I need to study for the GRE and I was wondering what you suggest. I’ve been cruising Amazon for books, but they all seem kinda the same.

Any help that you can provide would be greatly appeciated,

The Educational Testing Services website is your friend (www.ets.org). Free info and practice tests (including software that gives two complete sample computer-based GRE general exams.) Good stuff.

Good luck!

I was happy with the Princeton Review book, but standardized tests are my talent in life. (Some people can sing, others dance, I take standardized tests very, very well.) Honestly, the books are all the same, but I preferred Princeton Review’s less reverent attitude - I found the others took the exam much too seriously, making it scarier than it should be.

The Verbal and the Math are very much like the SAT - how comfortable were you with that? The verbals are harder than the SAT, but the math is easier. (They have to write something that history majors who haven’t seen a number since eleventh grade have a prayer of doing decently.) The analytical section was the only part that I felt I had to study for, since it was a New Thing, but just doing a few dozen of those to get a sense of them was helpful. And once you register for the GRE, ETS willl mail you a CD with practice problems and two full-length adaptive computerized exams, exactly like the real thing, down to the learn-how-to-use-a-mouse tutorial. Take those, if for no other reason than to get used to taking a computerized exam, which takes a couple of minutes of mental adjustment. Good luck!

Do the computerized practice tests. I know Princeton Review offers a free one on their website, or do the one from ETS. An unexpectedly hard thing about the GRE is trying to do the reading passages on a computer. It’s really hard to have a feel for where in the passage a particular piece of information is located when you don’t have it printed on a piece of paper in front of you…

GRE for Dummies

Thanks all. I checked out the ETS site and (wonders of wonders) they were actually really helpful. I downloaded everything that I could and start there. I think the hadrest part with be the verbal stuff. In my searches some one suggested a book called “1000 Important Words”. I’ll take a look at it at Borders (then buy it from Amazon, like everyone else). It seems like a good idea.

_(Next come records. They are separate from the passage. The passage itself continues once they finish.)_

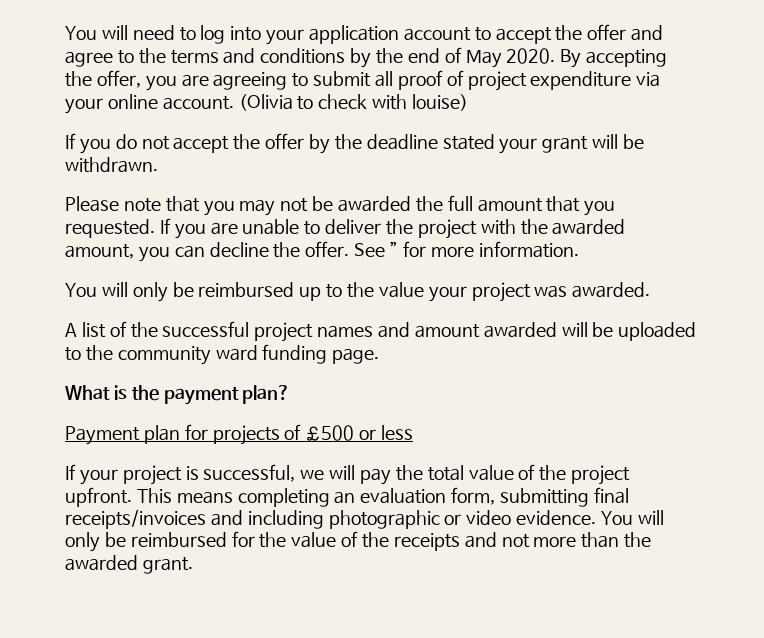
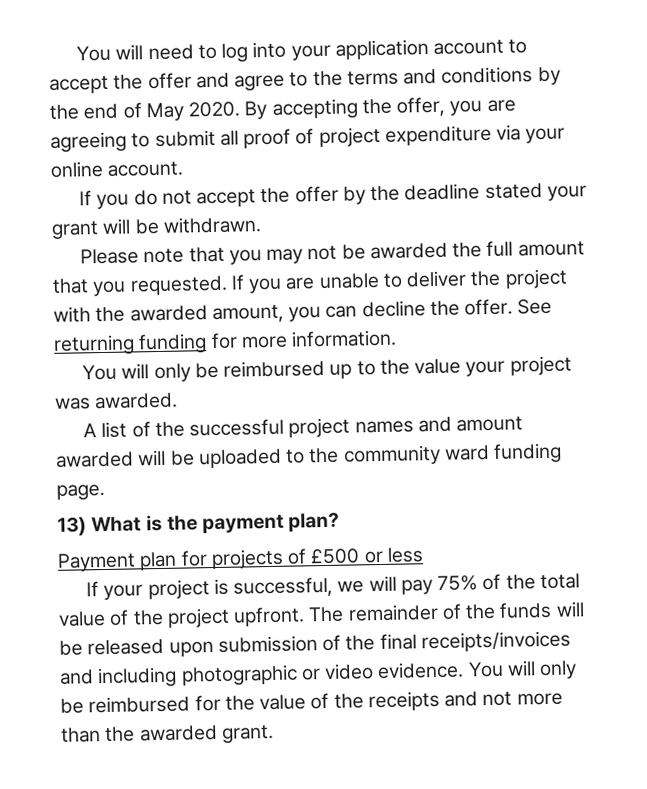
- (Olivia to check with louise)
- See ” for more information.
+ See returning funding for more information.
- What is the payment plan?
+ 13) What is the payment plan?
- If your project is successful, we will pay the total value of the project upfront.
+ If your project is successful, we will pay 75% of the total value of the project upfront.
- This means completing an evaluation form, submitting final receipts/invoices and including photographic or video evidence.
+ The remainder of the funds will be released upon submission of the final receipts/invoices and including photographic or video evidence.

The new Analytical Writing portion also scares me, so I’ll look into that too.

The only thing that ticks me off is that you can’t use your GRE score to get into Mensa since they changed the format. I was really hoping to kill two birds with one stone.

Wonder if I could still retake the SAT’s? :wink:

On the GRE’s website, there is a list of topics for the analytical section. I highly recommend reading through them to get a feel for what they’ll ask. On the actual exam, take some time to sketch out your reasoning pattern before banging out a big response. A couple of “practice” writes would be helpful, I think. I managed a 5.5/6.0 on that section with minimal preparation, but think that being more diligent in the above would have landed me a 6.0. You’ll do fine on it.
BTW, I liked the Kaplan book pretty well.

It’s been a while since I took the GRE, and I can’t remember what books I used to prepare. But my experience was that the books were useful just to familiarize you with the formats of the test, so that you spend your time answering the questions instead of learning the format.

WARNING! The GRE changed last year, so don’t get any book with a date before 2003!